The complement components CH50, C3, C4, and C1q, factor B, nephritic factor (NF), and circulating immune complexes (CIC) have been studied in 22 patients with chronic mesangiocapillary glomerulonephritis (CMCGN). Of the 22 patients studied, eight had normal complement levels and 14 had hypocomplementemia with marked reductions of C3 and CH50. Of the latter 14 patients, nine disclosed an activation pattern that followed the alternate pathway, while in the other five the classical pathway was followed. The patients with hypocomplementemia following the alternate pathway and with positive NF activity (five cases) had a histologic pattern of type II CMCGN with dense deposits within the basal membrane, while those with hypocomplementemia following the classical pathway and negative NF activity disclosed a histologic pattern of type I CMCGN. The etiopathogenesis of these two types of glomerulonephritis remains to be elucidated. Although the presence of CIC is discussed and they are only rarely detected with the usual techniques, immune complexes have been implicated as possible responsible factors in these diseases.

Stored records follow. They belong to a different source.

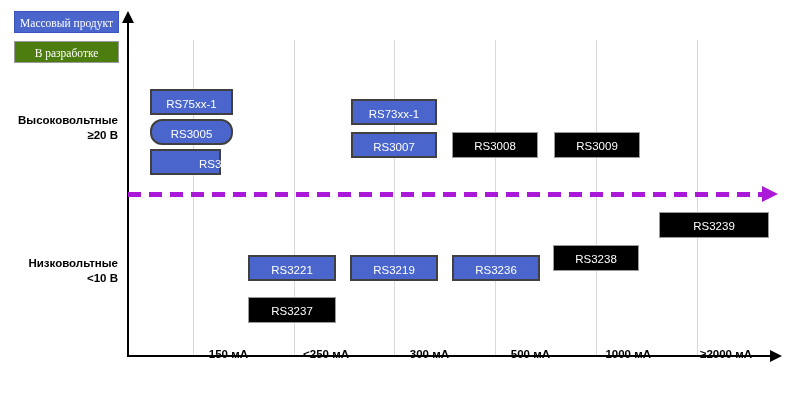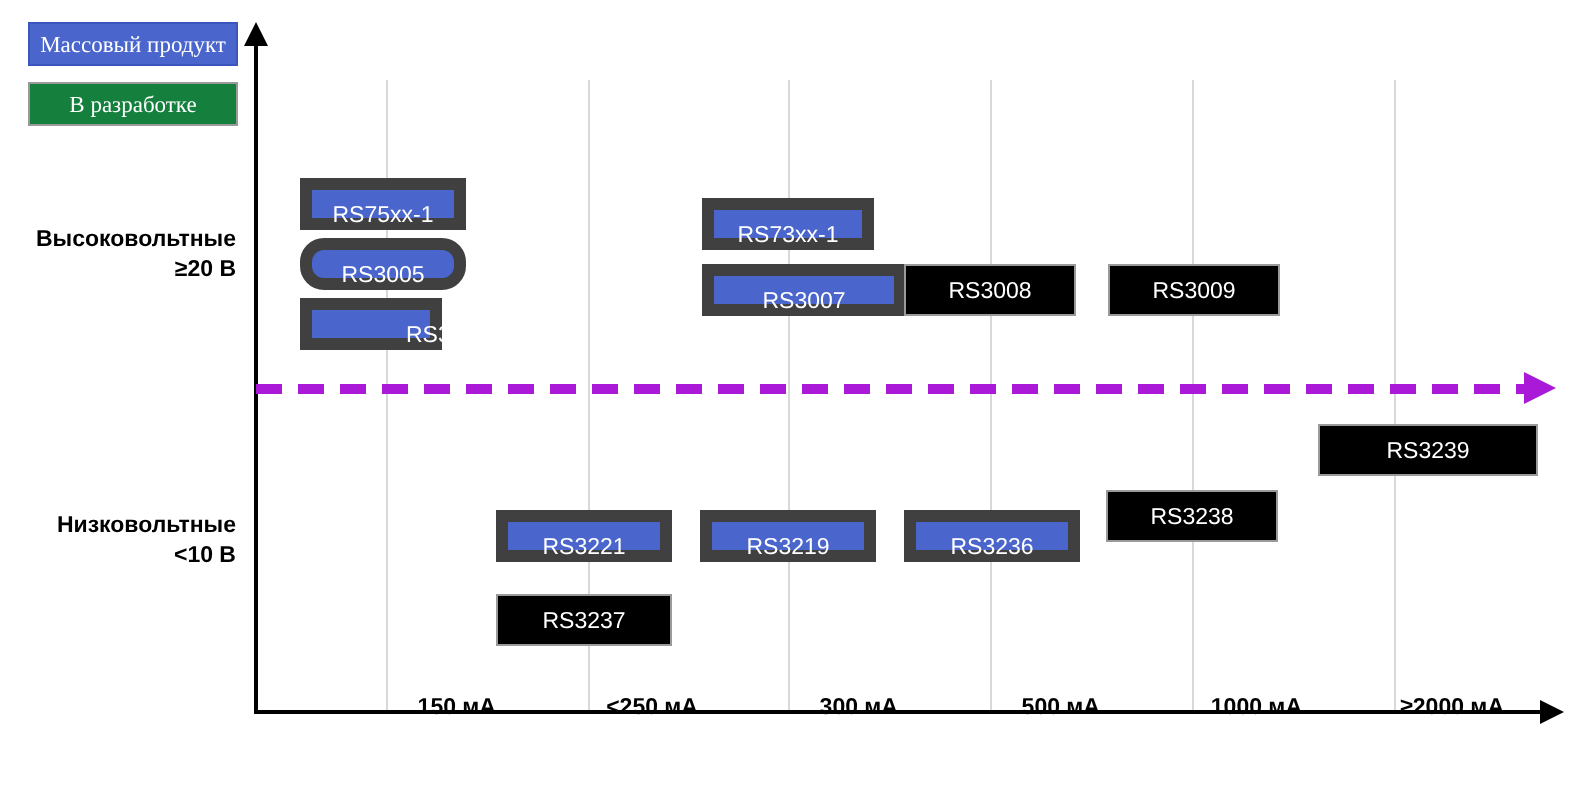--- a/index.html
+++ b/index.html
@@ -100,21 +100,21 @@
     box-sizing: border-box;
     font-family: Liberation Serif, serif;
   }
   .legend-mass {
     top: 11px;
     background: #4a66cd;
     border: 1px solid #3a55bd;
   }
   .legend-dev {
     top: 41px;
-    background: #15803d;
+    background: #4d7c0f;
     border: 1px solid #9a9a9a;
   }
 
   
   .cat-label {
     position: absolute;
     left: 0px;
     width: 118px;
     text-align: right;
     font-size: 11.5px;
@@ -131,21 +131,21 @@
     height: 26px;
     line-height: 26px;
     text-align: center;
     font-size: 11.5px;
     color: #ffffff;
     box-sizing: border-box;
     white-space: nowrap;
   }
   .pbox.mass {
     background: #4a66cd;
-    border: 6px solid #404040;
+    border: 2px solid #404040;
   }
   .pbox.dev {
     background: #000000;
     border: 1px solid #9a9a9a;
   }
 
   
   .xtick {
     position: absolute;
     top: 348px;
@@ -186,21 +186,21 @@
   </div>
   <div class="cat-label cat-low">
     <div>Низковольтные</div>
     <div>&lt;10 В</div>
   </div>
 
   <div class="pbox mass" style="left:150px; top:89px;  width:83px;"><span>RS75xx-1</span></div>
   <div class="pbox mass" style="left:150px; top:119px; width:83px;border-radius:12px;"><span>RS3005</span></div>
   <div class="pbox mass" style="left:150px; top:149px; width:71px;padding-left:47px;"><span>RS3002</span></div>
   <div class="pbox mass" style="left:351px; top:99px;  width:86px;"><span>RS73xx-1</span></div>
-  <div class="pbox mass" style="left:351px; top:132px; width:102px;"><span>RS3007</span></div>
+  <div class="pbox mass" style="left:351px; top:132px; width:86px;"><span>RS3007</span></div>
   <div class="pbox dev" style="left:452px; top:132px; width:86px;"><span>RS3008</span></div>
   <div class="pbox dev" style="left:554px; top:132px; width:86px;"><span>RS3009</span></div>
   <div class="pbox dev" style="left:659px; top:212px; width:110px;"><span>RS3239</span></div>
   <div class="pbox dev" style="left:553px; top:245px; width:86px;"><span>RS3238</span></div>
   <div class="pbox mass" style="left:248px; top:255px; width:88px;"><span>RS3221</span></div>
   <div class="pbox mass" style="left:350px; top:255px; width:88px;"><span>RS3219</span></div>
   <div class="pbox mass" style="left:452px; top:255px; width:88px;"><span>RS3236</span></div>
   <div class="pbox dev" style="left:248px; top:297px; width:88px;"><span>RS3237</span></div>
 
   <div class="trend-line"></div>

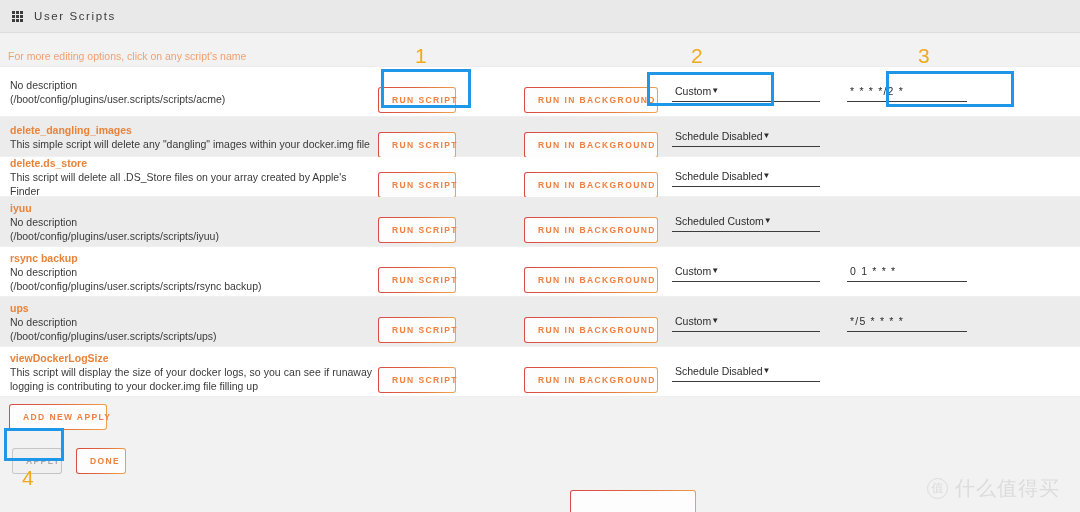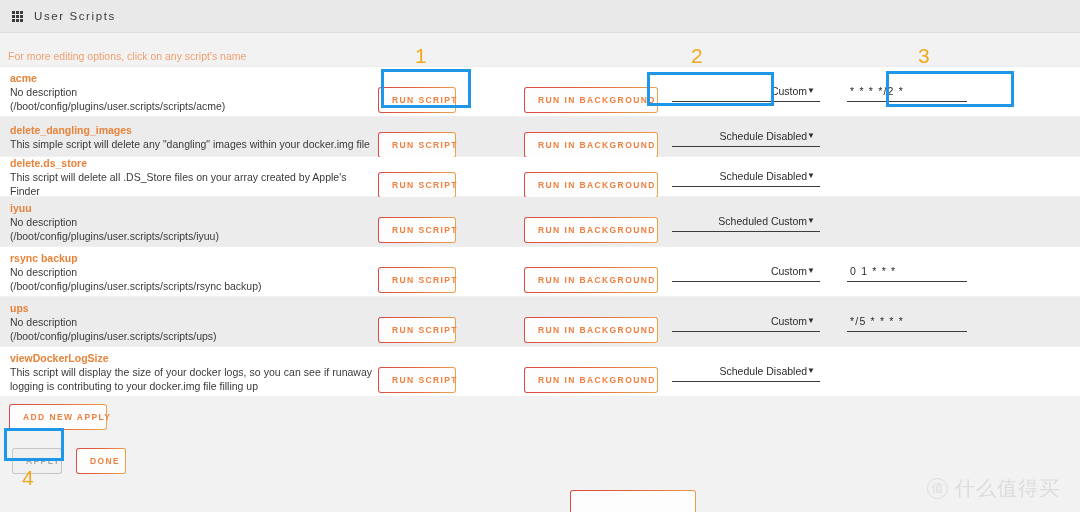--- a/index.html
+++ b/index.html
@@ -111,21 +111,21 @@
     color: #a8a8a8;
     cursor: default;
   }
 
   
   .sel {
     position: relative;
     width: 148px;
     border-bottom: 1.5px solid #3c3c3c;
     padding: 3px 2px 4px 3px;
-    display: flex; align-items: center; justify-content: flex-end;
+    display: flex; align-items: center; justify-content: flex-start;
     background: transparent;
     cursor: pointer;
   }
   .sel .lbl { font-size: 10.5px; color: #2c2c2c; }
   .sel .car { font-size: 8px; color: #2c2c2c; margin-right: 3px; }
 
   
   .cron {
     width: 120px;
     border-bottom: 1.5px solid #3c3c3c;
@@ -193,21 +193,20 @@
     </span>
     <span class="titlebar-text">User Scripts</span>
   </div>
 
   <div class="hint">For more editing options, click on any script's name</div>
 
   <div class="table">
 
     <div class="row h3">
       <div class="c-info">
-        <div class="sname">acme</div>
         <div class="sdesc">No description</div>
         <div class="sdesc">(/boot/config/plugins/user.scripts/scripts/acme)</div>
       </div>
       <div class="c-run">
         <div class="gbtn run">RUN SCRIPT</div>
       </div>
       <div class="c-bg">
         <div class="gbtn bg">RUN IN BACKGROUND</div>
       </div>
       <div class="c-sel">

It has been demonstrated that the NF is an IgG with the characteristics of an autoantibody specific against the C3bB and C3bBb convertases of the alternate pathway, thus forming the trimolecular complex C3bBbNF. Because serum NF is frequently associated to type II CMCGN, it could be speculated that this trimolecular complex behaves as an immune complex, the convertase C3b beeing the antigen and the NF, the antibody, and that, under certain circumstances and because of its low molecular weight, it could cause nephritis by its deposit in the glomerular basal membrane.